The Decadal State of the Climate report from the World Meteorological Organisation (WMO) said the six warmest years on record globally took place between 2015 and 2020.

And more countries reported record-high temperatures than in any other decade.

Marine heatwaves also became more common, with 60 per cent of the surface of the ocean experiencing a heatwave in any given year between 2011 to 2020.

The world’s surging temperatures accelerated the melting of ice, thinning glaciers by around one metre each year.

The Antarctic continental ice sheet shrunk almost 75 per cent more between 2011 to 2020 compared to 2001-2010.

Bob Ward, policy and communications director at the Grantham Research Institute on Climate Change and the Environment at the London School of Economics, told The National the news was “shocking, if not unexpected”.

He added: “Our use of fossil fuels is the main driver of emissions. Climate change is creating growing harm to lives and livelihoods around the world, and we are almost out of time to avoid catastrophic impacts.

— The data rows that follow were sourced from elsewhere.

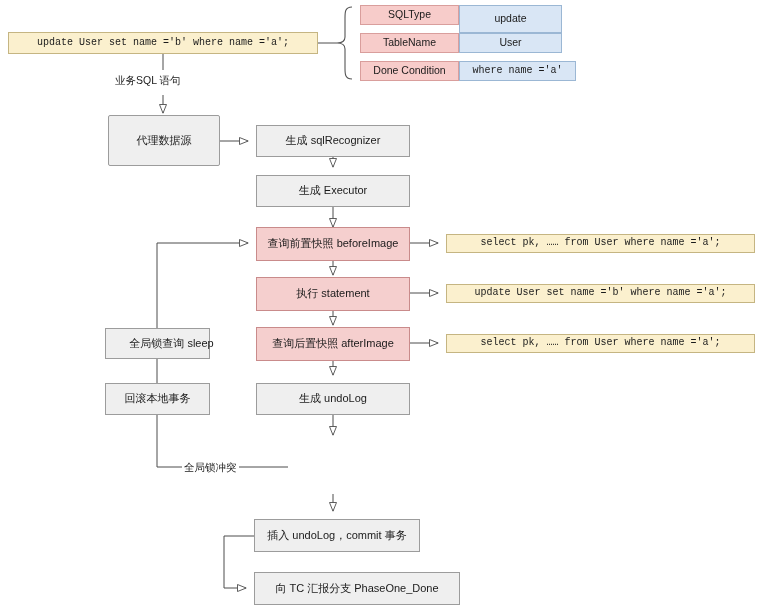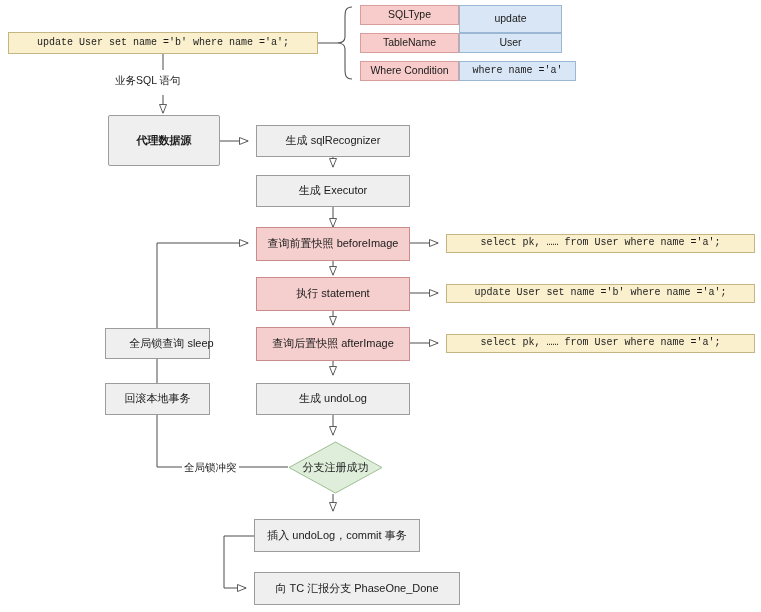"Where Condition" span { text: Where -> Done }
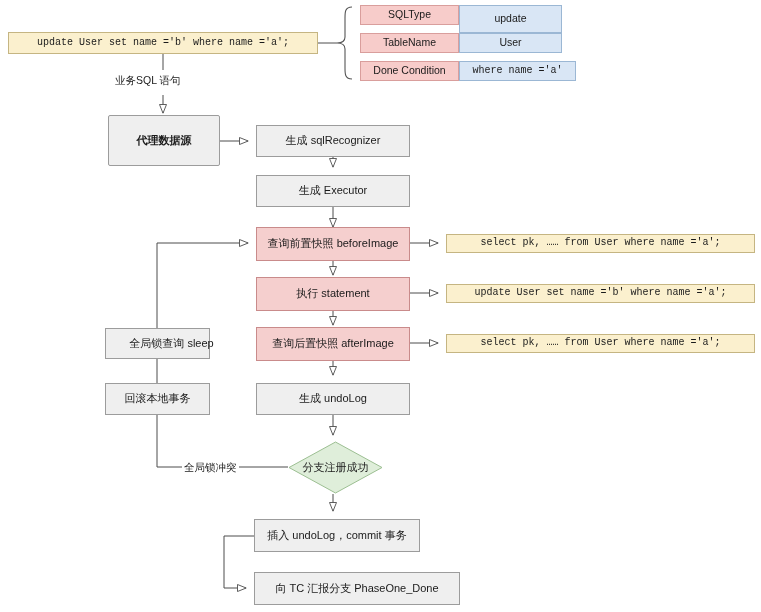"代理数据源" .rounded { font-weight: bold -> none }
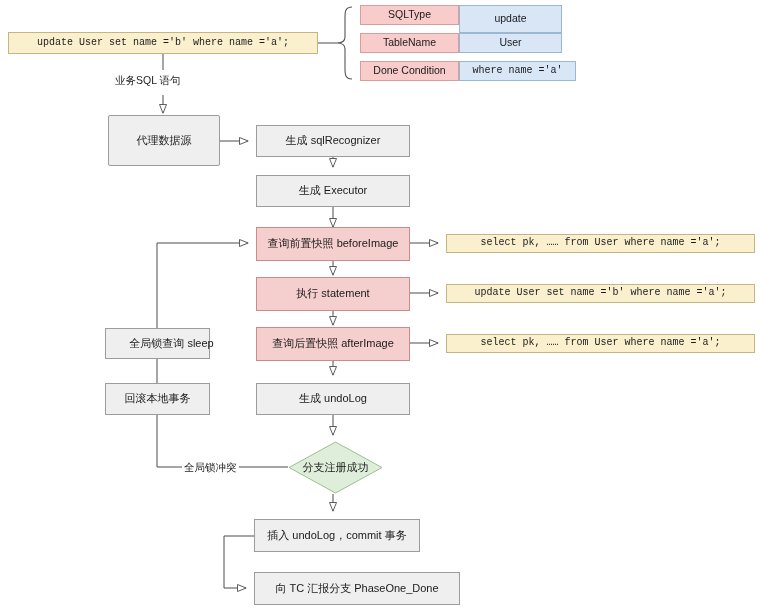"分支注册成功" div.diamond-wrap { html: <div> <svg> <polygon></polygon> </svg> <div>分支注册成功</div> </div> -> none }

“Large parts of the world could become unliveable due to sea level rise, extreme heat and desertification. Hundreds of millions, if not billions, of people could be displaced," added Mr Ward, who is currently in the UAE to attend Cop28, where world leaders are meeting to discuss how to halt climate change.

The WMO report comes days after the release of a previous study by the UN agency, which found 2023 is “virtually certain” to be the warmest on record.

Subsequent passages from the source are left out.